Une étude récente de l’Institut Tunisien de la Compétitivité et des Etudes Quantitatives met en évidence une dégradation progressive du climat des affaires et appelle à des réformes structurelles pour restaurer la compétitivité.
Le diagnostic dressé par l’ITCEQ dans son étude intitulée « Analyse du climat des affaires en Tunisie : renouveau méthodologique et leviers d’action prioritaires » souligne une urgence d’agir face à l’érosion de l’environnement entrepreneurial. Selon l’institut, la détérioration constatée repose à la fois sur des indicateurs internationaux et sur la perception directe des entreprises nationales, révélant des fragilités institutionnelles et organisationnelles persistantes.

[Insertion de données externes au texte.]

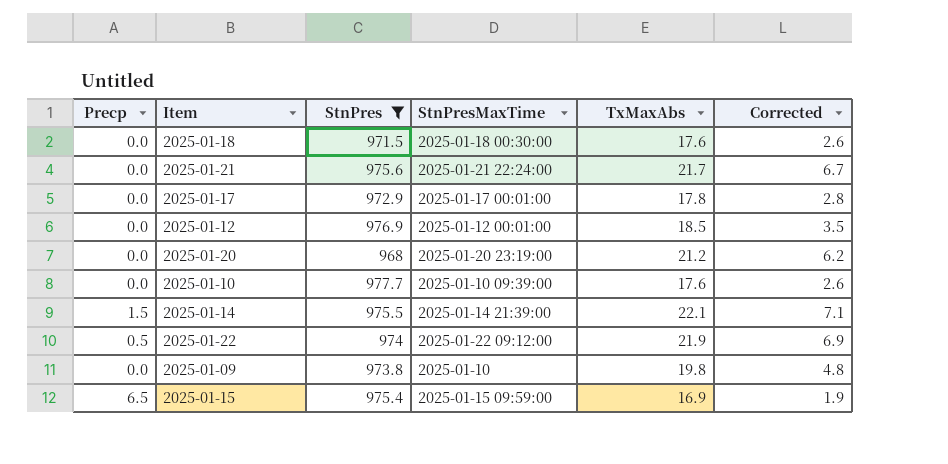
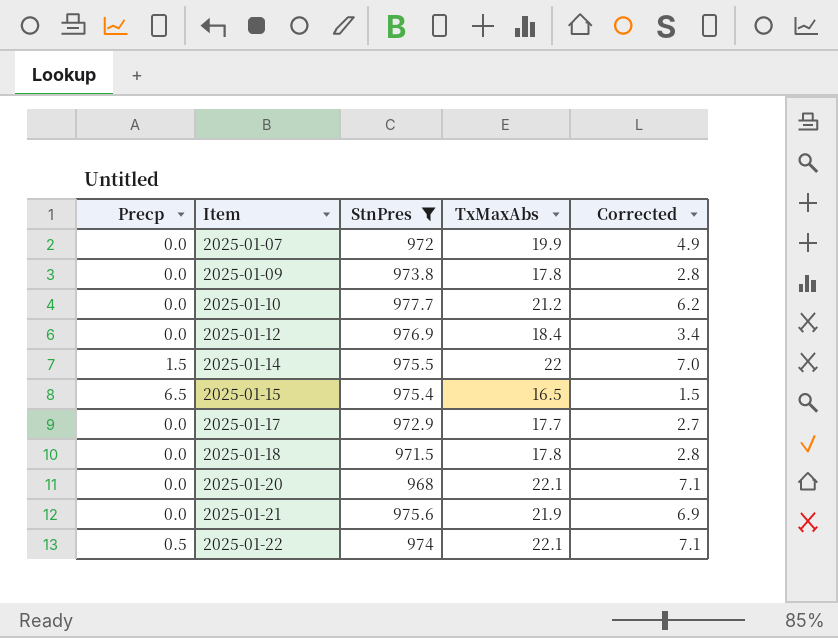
row order: none -> Item ascending
column StnPresMaxTime | position: 4 -> none
row 2025-01-07: none -> 0.0 | 972 | 19.9 | 4.9
2025-01-09 | TxMaxAbs: 19.8 -> 17.8
2025-01-09 | Corrected: 4.8 -> 2.8
2025-01-10 | TxMaxAbs: 17.6 -> 21.2
2025-01-10 | Corrected: 2.6 -> 6.2
2025-01-12 | TxMaxAbs: 18.5 -> 18.4
2025-01-12 | Corrected: 3.5 -> 3.4
2025-01-14 | TxMaxAbs: 22.1 -> 22
2025-01-14 | Corrected: 7.1 -> 7.0
2025-01-15 | TxMaxAbs: 16.9 -> 16.5
2025-01-15 | Corrected: 1.9 -> 1.5
2025-01-17 | TxMaxAbs: 17.8 -> 17.7
2025-01-17 | Corrected: 2.8 -> 2.7
2025-01-18 | TxMaxAbs: 17.6 -> 17.8
2025-01-18 | Corrected: 2.6 -> 2.8
2025-01-20 | TxMaxAbs: 21.2 -> 22.1
2025-01-20 | Corrected: 6.2 -> 7.1
2025-01-21 | TxMaxAbs: 21.7 -> 21.9
2025-01-21 | Corrected: 6.7 -> 6.9
2025-01-22 | TxMaxAbs: 21.9 -> 22.1
2025-01-22 | Corrected: 6.9 -> 7.1

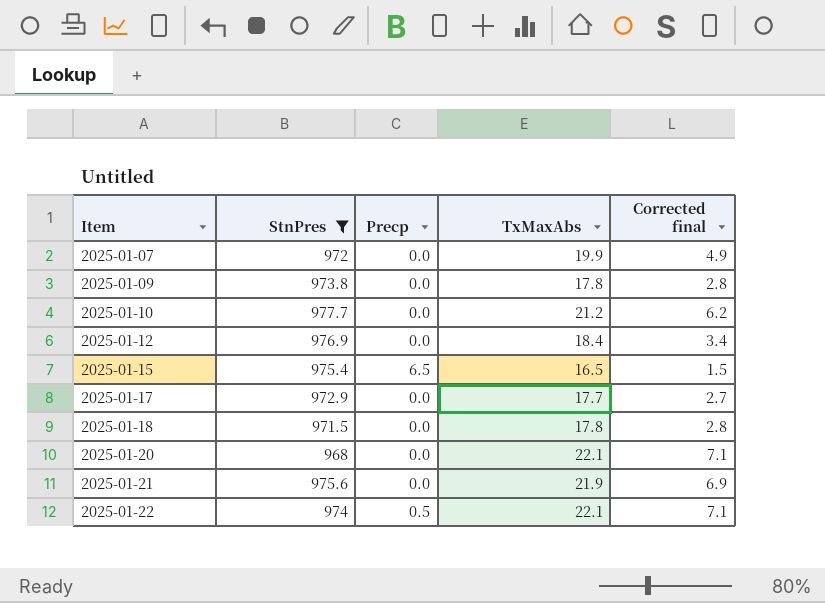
column Precp | position: 1 -> 3
column name: Corrected -> Corrected final
row 2025-01-14: 1.5 | 975.5 | 22 | 7.0 -> none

Depuis l’année 2000, l’ITCEQ conduit une enquête régulière auprès d’un échantillon de plus de 1 000 entreprises privées, couvrant 51 indicateurs relatifs aux conditions d’exercice de l’activité économique. Afin de synthétiser ces données, l’Institut calcule depuis 2007 un Indicateur de perception du climat des affaires (IPCA), intégrant les évaluations positives et négatives des opérateurs. Cette approche permet de suivre l’évolution des attentes et des contraintes ressenties par le secteur privé.
L’étude identifie trois piliers interdépendants pour inverser la tendance : la stabilité institutionnelle, le renforcement de la bonne gouvernance et la modernisation du dispositif d’appui aux entreprises, notamment par un alignement sur l’économie de la connaissance. Selon l’ITCEQ, ces axes constituent les fondations nécessaires pour restaurer la confiance, relancer l’initiative privée et repositionner la Tunisie sur une trajectoire de compétitivité durable.

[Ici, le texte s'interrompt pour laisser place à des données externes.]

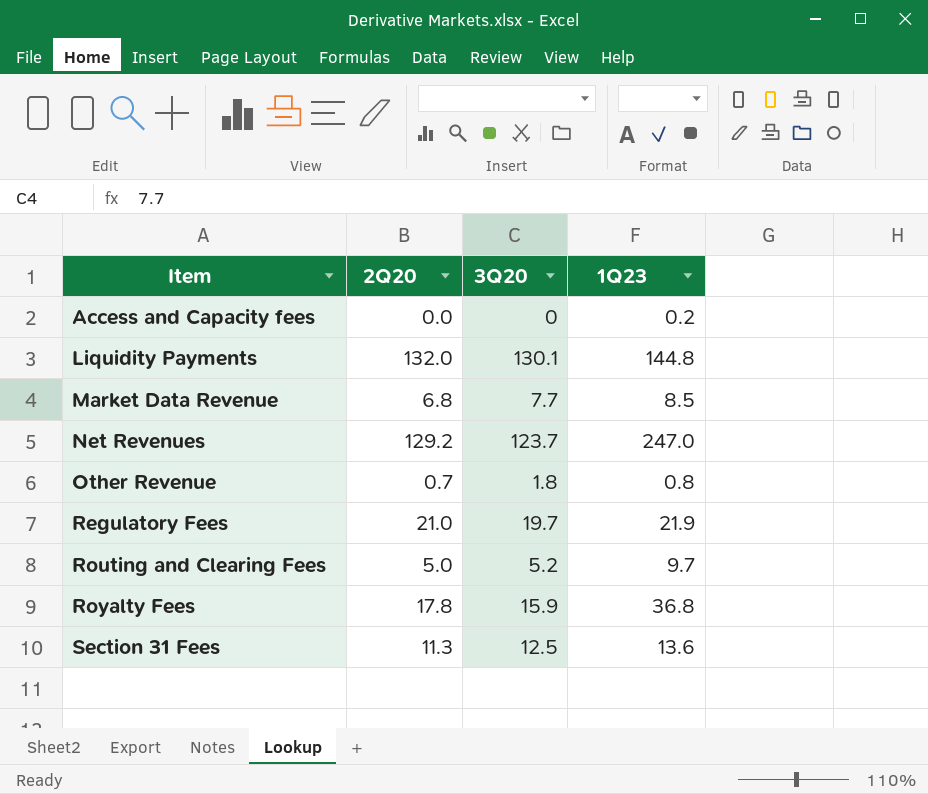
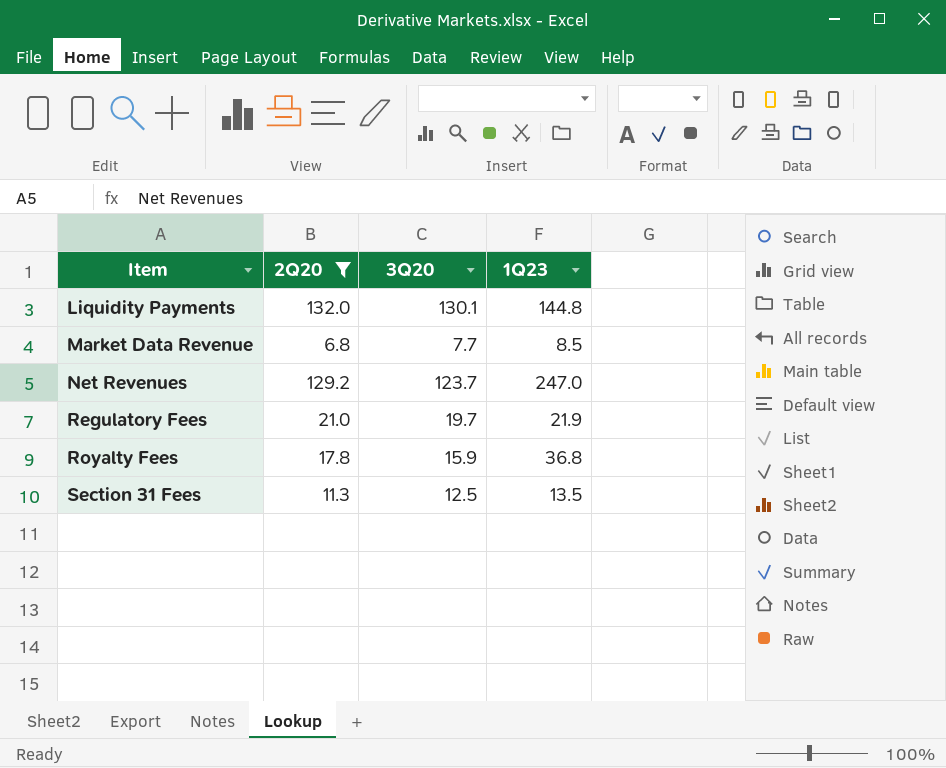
filter: none -> 2Q20 >= 6.8
Section 31 Fees | 1Q23: 13.6 -> 13.5

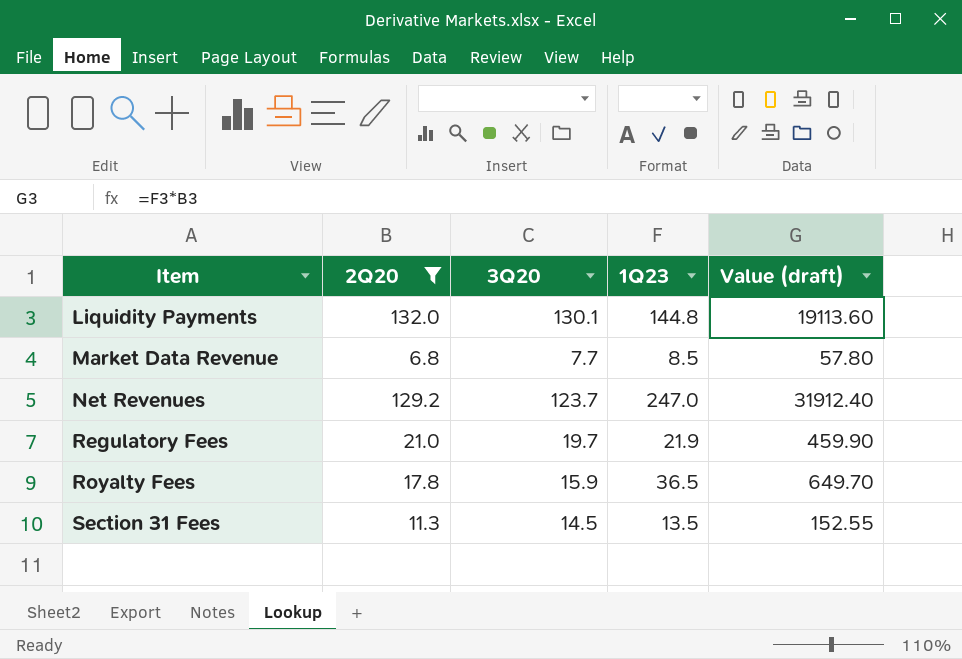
column Value (draft) | formula: none -> [2Q20] * [1Q23]
Royalty Fees | 1Q23: 36.8 -> 36.5
Section 31 Fees | 3Q20: 12.5 -> 14.5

Au-delà du constat, l’Institut souligne la nécessité de dépasser l’analyse descriptive pour adopter des outils méthodologiques plus approfondis, capables de formuler des recommandations opérationnelles. Cette évolution traduit une volonté d’orienter le débat public vers des solutions concrètes, en renforçant le dialogue public-privé et en hiérarchisant les priorités d’intervention.

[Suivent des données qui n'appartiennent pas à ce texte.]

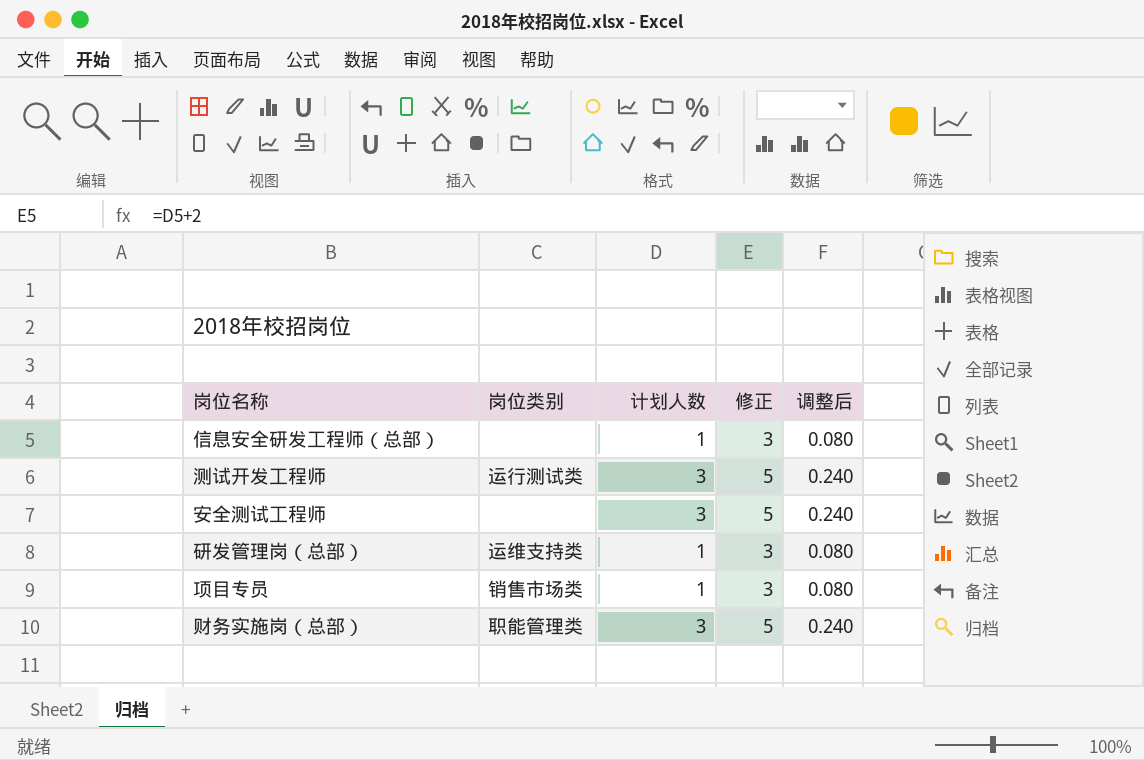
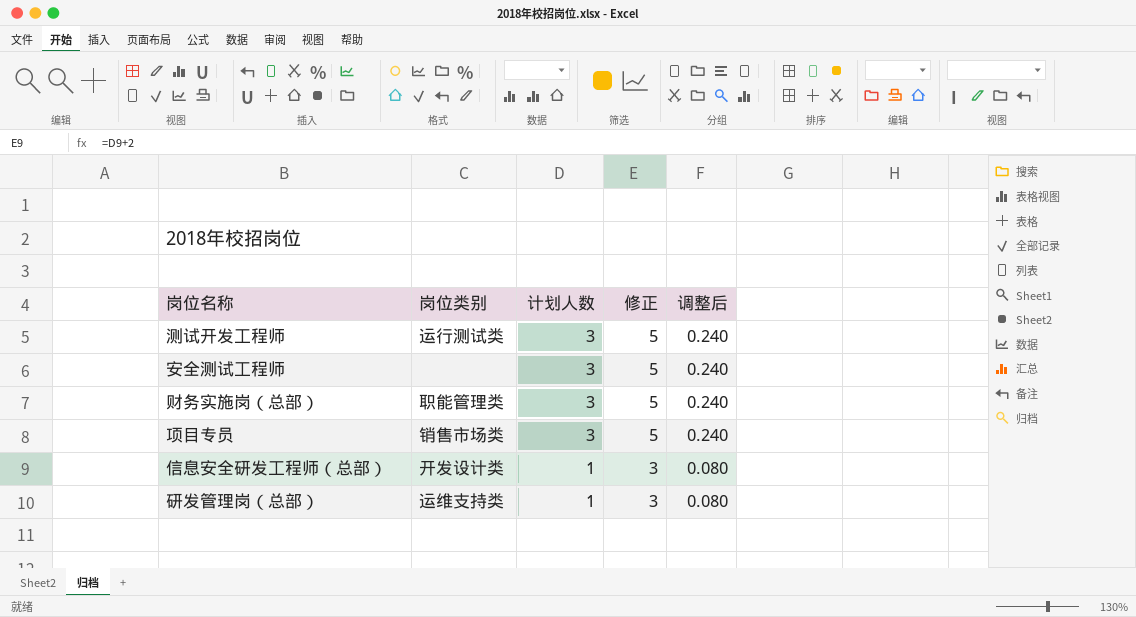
row order: none -> 计划人数 descending
项目专员 | 计划人数: 1 -> 3
项目专员 | 修正: 3 -> 5
项目专员 | 调整后: 0.080 -> 0.240
信息安全研发工程师（总部） | 岗位类别: none -> 开发设计类

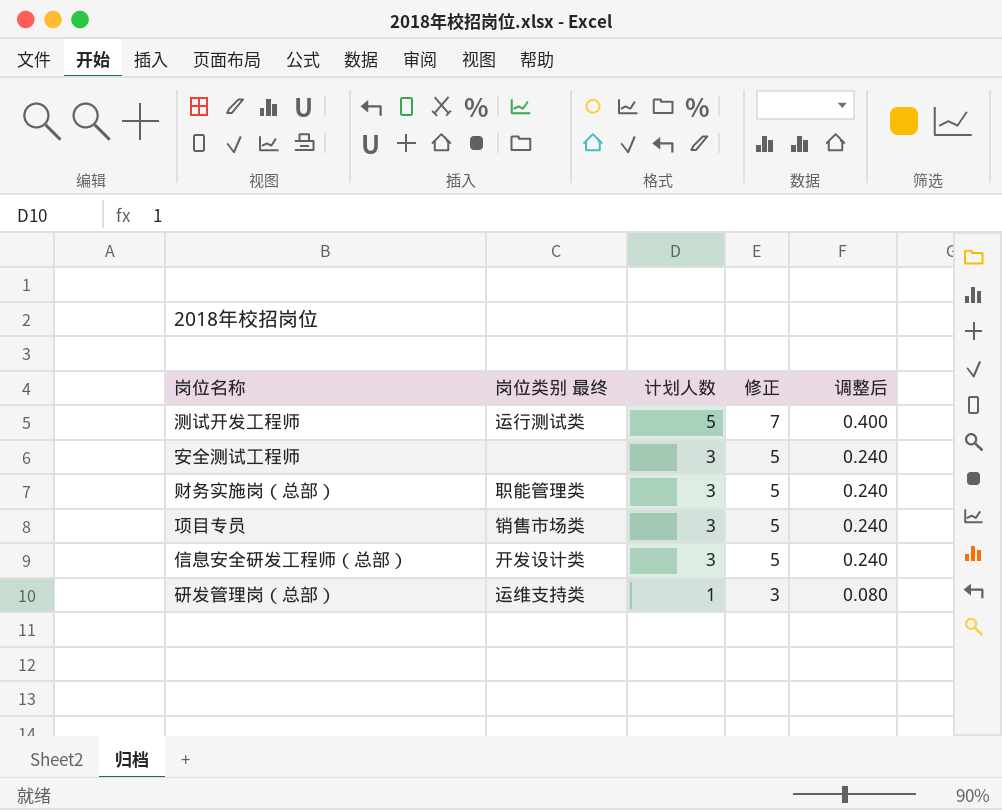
column name: 岗位类别 -> 岗位类别 最终
测试开发工程师 | 计划人数: 3 -> 5
测试开发工程师 | 修正: 5 -> 7
测试开发工程师 | 调整后: 0.240 -> 0.400
信息安全研发工程师（总部） | 计划人数: 1 -> 3
信息安全研发工程师（总部） | 修正: 3 -> 5
信息安全研发工程师（总部） | 调整后: 0.080 -> 0.240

Dans un contexte marqué par une croissance modérée, des contraintes budgétaires et des tensions sociales récurrentes, l’amélioration du climat des affaires apparaît comme un levier stratégique pour attirer l’investissement privé, national et étranger. La capacité des autorités à traduire ces orientations en réformes effectives conditionnera la crédibilité du rebond compétitif évoqué par l’étude et la résilience de la base économique tunisienne face à un environnement régional et international de plus en plus concurrentiel.